Здесь, на вокзальном перроне, среди стука колес, ржавых товарных вагонов, шмыгающего взад и вперед паровоза, я почувствовал щемящую тоску проводов. Когда-то в Ленинграде, на вокзале, я оказался рядом с незнакомой девушкой, рыжей, веснушчатой, с острым носиком. Уезжали геологи. Девушка стояла не шевелясь метрах в пяти от отходящего состава дальнего следования, прятала лицо в воротник, точно старалась защититься от назойливого хохота, летящего по перрону. И когда паровоз тронулся, девушка шагнула вперед, точно ее потянули за собой, и закрыла уши руками, чтобы не слышать шума толпы, стука колес, веселой музыки в репродукторе, которая скорее гнала людей с вокзала, чем успокаивала.
Вот и сейчас…
Закричал паровоз.
Пробежала дежурная по вокзалу.
Отъезжающие бросились в сторону, перетаскивая тяжелые чемоданы, — видимо, им сказали, что вагон остановится впереди, — но когда состав остановился, оказалось, что их вагон сзади, и люди бросились обратно.
С подножки вагона спрыгнул Стаська в тренировочном костюме, спружинил и нетерпеливо посмотрел по сторонам.

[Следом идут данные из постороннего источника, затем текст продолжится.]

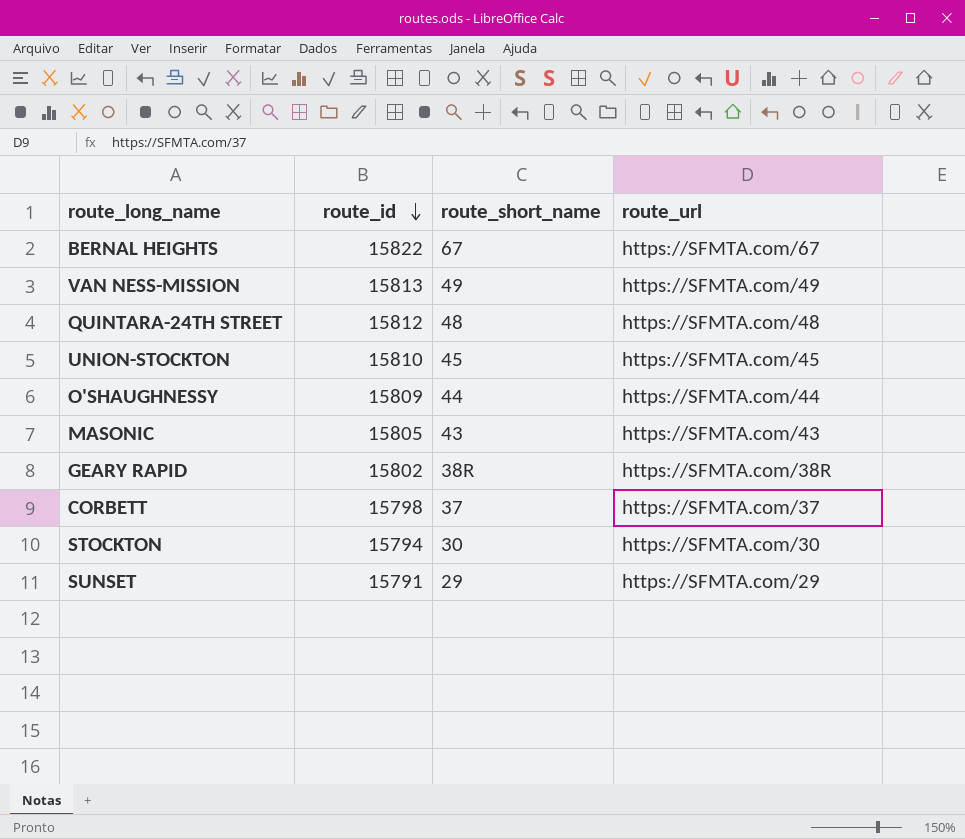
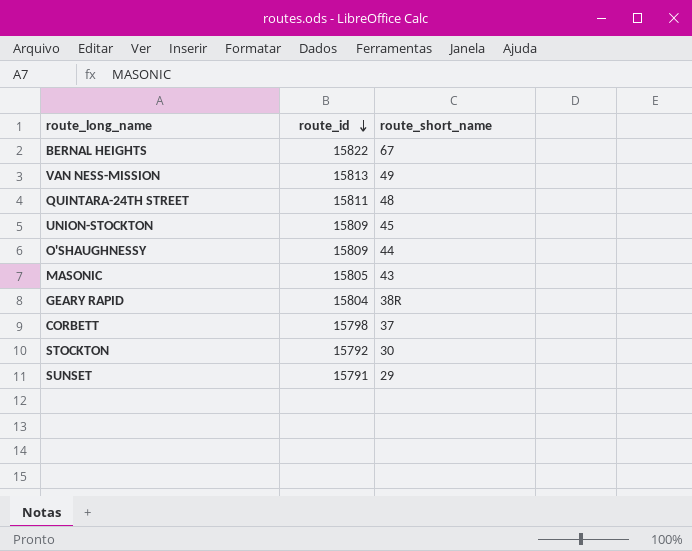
column route_url | position: 4 -> none
QUINTARA-24TH STREET | route_id: 15812 -> 15811
UNION-STOCKTON | route_id: 15810 -> 15809
GEARY RAPID | route_id: 15802 -> 15804
STOCKTON | route_id: 15794 -> 15792

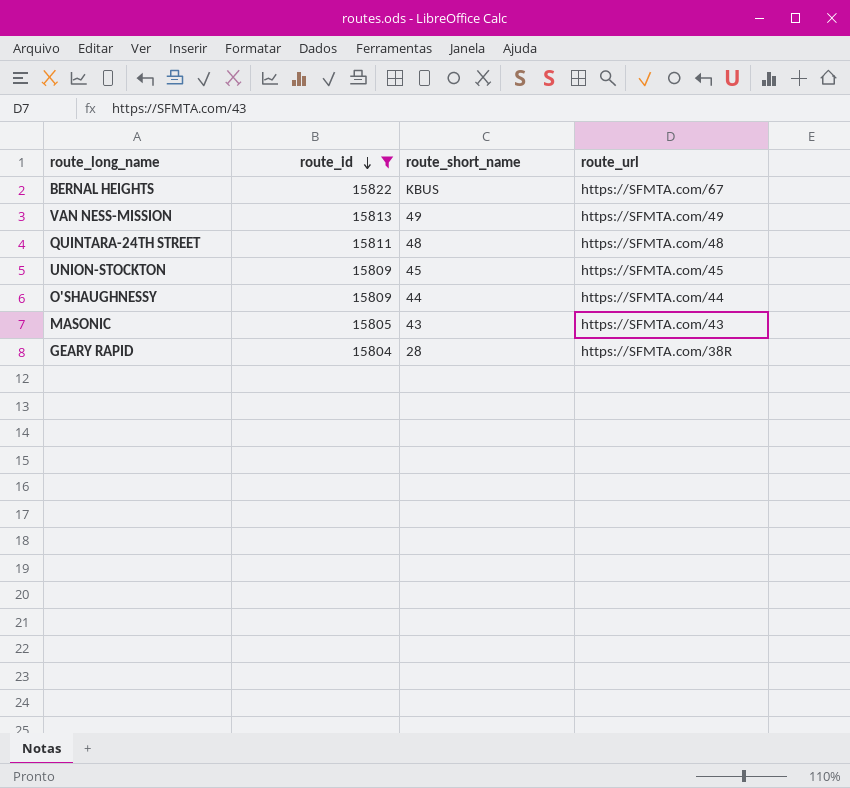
filter: none -> route_id >= 15804
column route_url | position: none -> 4
BERNAL HEIGHTS | route_short_name: 67 -> KBUS
GEARY RAPID | route_short_name: 38R -> 28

Я подбежал к нему, и мы обнялись так, что захватило дыхание. Мы сжимали руки все сильнее, не произнося ни звука.
— Встретились.
— Встретились. А как же иначе?
Мы смеялись и торопливо искали слова, не всякие, не любые, а те, которые нужно сказать при встрече, за три минуты стоянки поезда.
— Едешь?
— Угу.
Стасик посмотрел вокруг.
— Мила в лагере, — объяснил я.
— Жаль.
— Я тоже хотел вас познакомить.
— Еще познакомишь, — сказал Стаська. — Твой Валунец — гигант.
— А в Новосибирске что?
— Черт знает, что там, в Новосибирске. Я раньше не думал, что сесть на поезд в Ленинграде и куда-то уезжать — это трудная штука.

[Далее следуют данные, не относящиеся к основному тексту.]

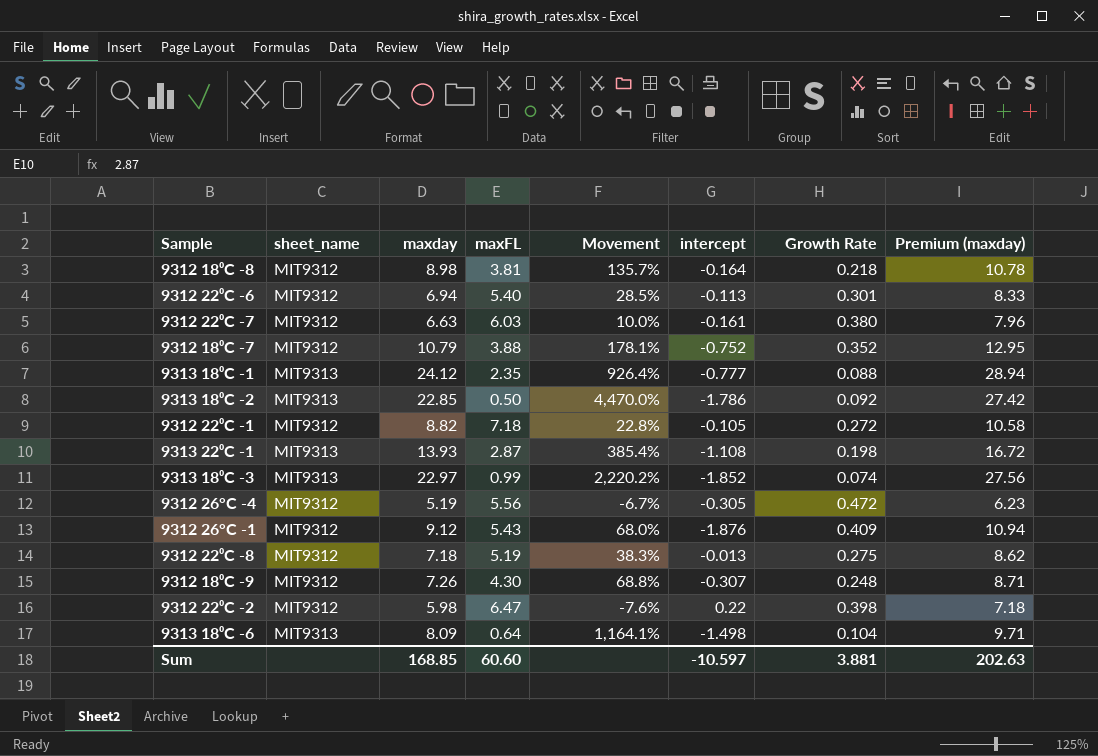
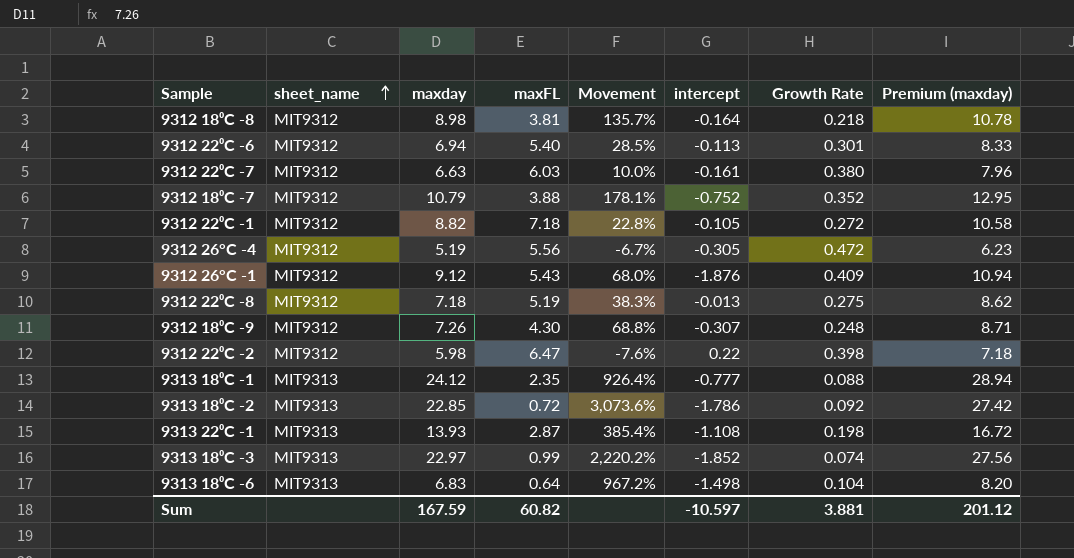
row order: none -> sheet_name ascending
9313 18⁰C -2 | maxFL: 0.50 -> 0.72
9313 18⁰C -2 | Movement: 4,470.0% -> 3,073.6%
9313 18⁰C -6 | maxday: 8.09 -> 6.83
9313 18⁰C -6 | Movement: 1,164.1% -> 967.2%
9313 18⁰C -6 | Premium (maxday): 9.71 -> 8.20
Sum | maxday: 168.85 -> 167.59
Sum | maxFL: 60.60 -> 60.82
Sum | Premium (maxday): 202.63 -> 201.12

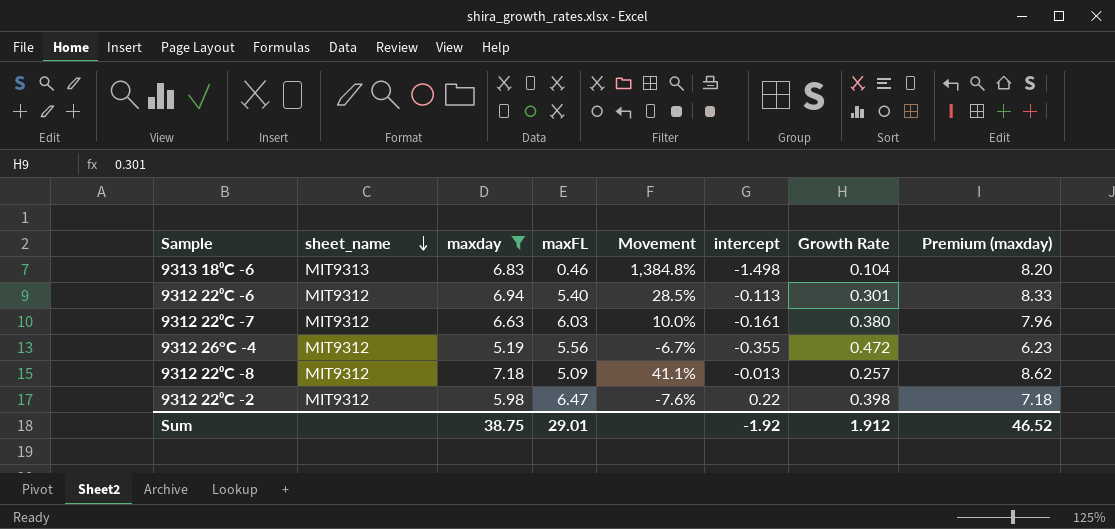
filter: none -> maxday <= 7.18
row order: sheet_name ascending -> sheet_name descending
9313 18⁰C -6 | maxFL: 0.64 -> 0.46
9313 18⁰C -6 | Movement: 967.2% -> 1,384.8%
9312 26°C -4 | intercept: -0.305 -> -0.355
9312 22⁰C -8 | maxFL: 5.19 -> 5.09
9312 22⁰C -8 | Movement: 38.3% -> 41.1%
9312 22⁰C -8 | Growth Rate: 0.275 -> 0.257
Sum | maxday: 167.59 -> 38.75
Sum | maxFL: 60.82 -> 29.01
Sum | intercept: -10.597 -> -1.92
Sum | Growth Rate: 3.881 -> 1.912
Sum | Premium (maxday): 201.12 -> 46.52

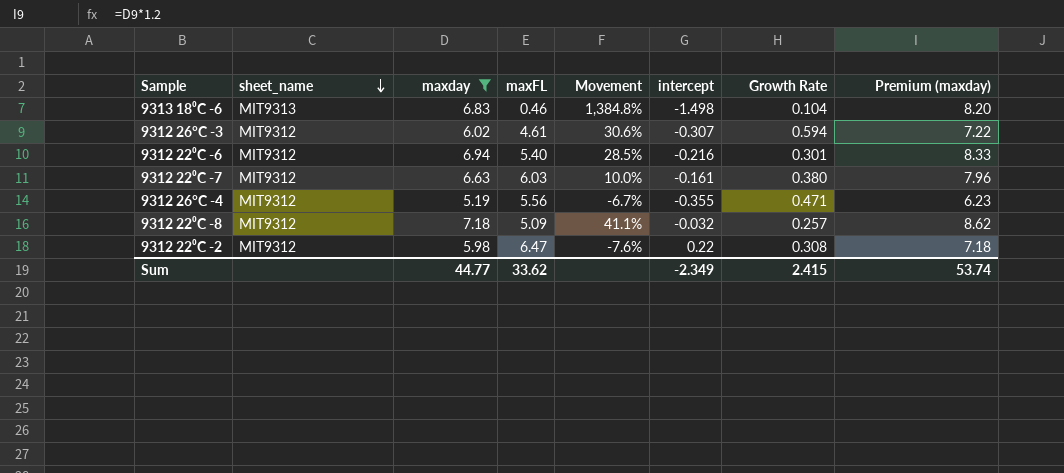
row 9312 26°C -3: none -> MIT9312 | 6.02 | 4.61 | 30.6% | -0.307 | 0.594 | 7.22
9312 22⁰C -6 | intercept: -0.113 -> -0.216
9312 26°C -4 | Growth Rate: 0.472 -> 0.471
9312 22⁰C -8 | intercept: -0.013 -> -0.032
9312 22⁰C -2 | Growth Rate: 0.398 -> 0.308
Sum | maxday: 38.75 -> 44.77
Sum | maxFL: 29.01 -> 33.62
Sum | intercept: -1.92 -> -2.349
Sum | Growth Rate: 1.912 -> 2.415
Sum | Premium (maxday): 46.52 -> 53.74

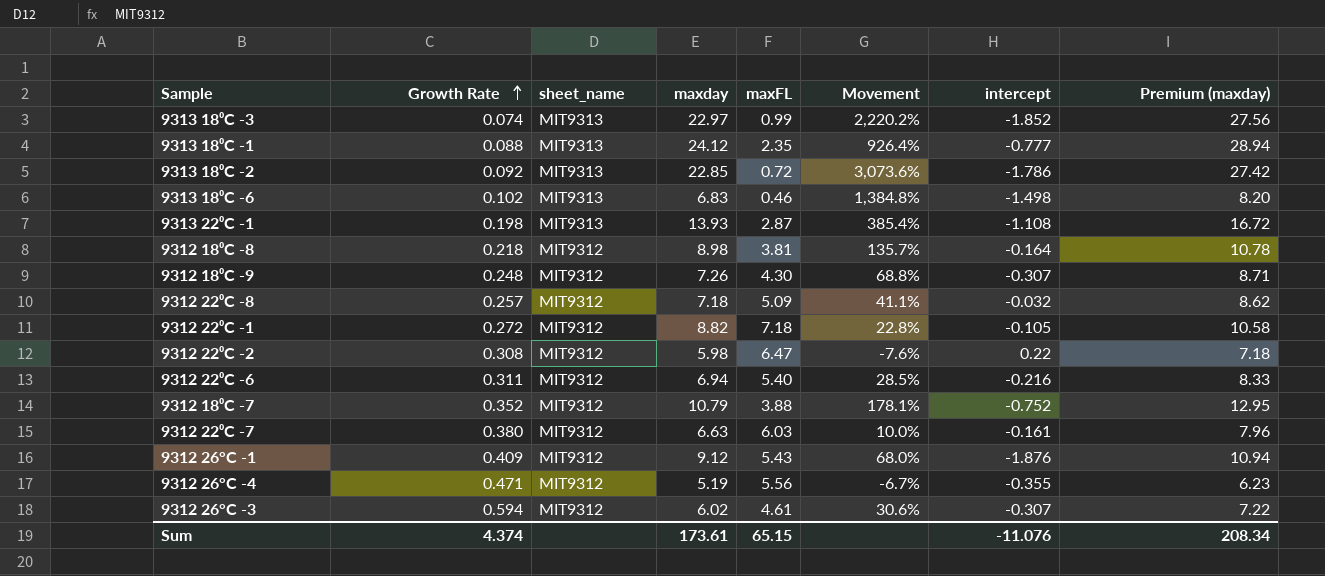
filter: maxday <= 7.18 -> none
row order: sheet_name descending -> Growth Rate ascending
column Growth Rate | position: 7 -> 2
9313 18⁰C -6 | Growth Rate: 0.104 -> 0.102
9312 22⁰C -6 | Growth Rate: 0.301 -> 0.311
Sum | Growth Rate: 2.415 -> 4.374
Sum | maxday: 44.77 -> 173.61
Sum | maxFL: 33.62 -> 65.15
Sum | intercept: -2.349 -> -11.076
Sum | Premium (maxday): 53.74 -> 208.34

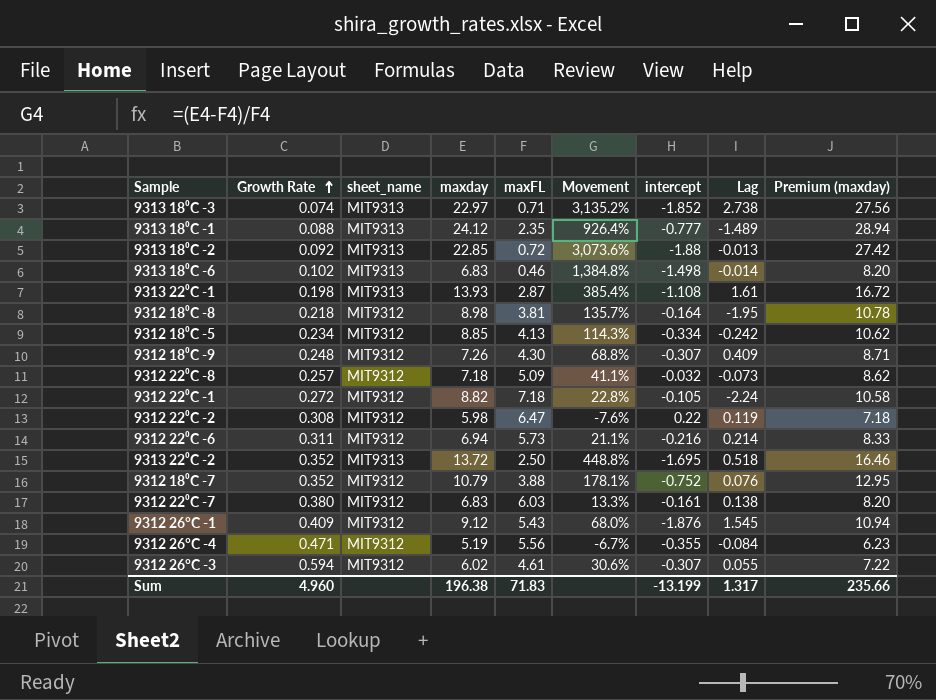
column Lag | position: none -> 8
9313 18⁰C -3 | maxFL: 0.99 -> 0.71
9313 18⁰C -3 | Movement: 2,220.2% -> 3,135.2%
9313 18⁰C -2 | intercept: -1.786 -> -1.88
row 9312 18⁰C -5: none -> 0.234 | MIT9312 | 8.85 | 4.13 | 114.3% | -0.334 | -0.242 | 10.62
9312 22⁰C -6 | maxFL: 5.40 -> 5.73
9312 22⁰C -6 | Movement: 28.5% -> 21.1%
row 9313 22⁰C -2: none -> 0.352 | MIT9313 | 13.72 | 2.50 | 448.8% | -1.695 | 0.518 | 16.46
9312 22⁰C -7 | maxday: 6.63 -> 6.83
9312 22⁰C -7 | Movement: 10.0% -> 13.3%
9312 22⁰C -7 | Premium (maxday): 7.96 -> 8.20
Sum | Growth Rate: 4.374 -> 4.960
Sum | maxday: 173.61 -> 196.38
Sum | maxFL: 65.15 -> 71.83
Sum | intercept: -11.076 -> -13.199
Sum | Premium (maxday): 208.34 -> 235.66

Он горько вздохнул, и я почувствовал неуверенность, сомнения, возникающие тогда, когда человек теряет что-то близкое, привычное и не может освободиться от нахлынувших воспоминаний, которые тащатся за ним сквозь тысячи километров.
— А у тебя что?
— Ничего особенного.
Мне захотелось рассказать о Миле, но было страшно, что сейчас, когда осталась одна минута, это прозвучит глупо и я не прощу себе потерянной встречи. Тогда я вспомнил, что у Стаськи можно проконсультироваться по поводу препарата Воробьева, но тут же решил: «Все это можно спросить в письме».
— Уезжать не решил? — почему-то спросил Стасик.
Я удивленно посмотрел на него.
— Нет.
— Заразное местечко…
— Заразное.
Паровоз дернул вагоны, раскачал их раз-другой посильнее и, поскрипывая, медленно потянул по полотну. Стасик прошел несколько шагов, держась за поручни, и прыгнул на подножку.
— Пиши.
— Пиши.
Перед глазами уже мелькали окна уходящих вагонов. Над паровозом повисло облако дыма, закрыло половину Валунца, потом быстро растаяло, превращаясь в белый платок, треугольную косынку и, наконец, в дымок от папиросы.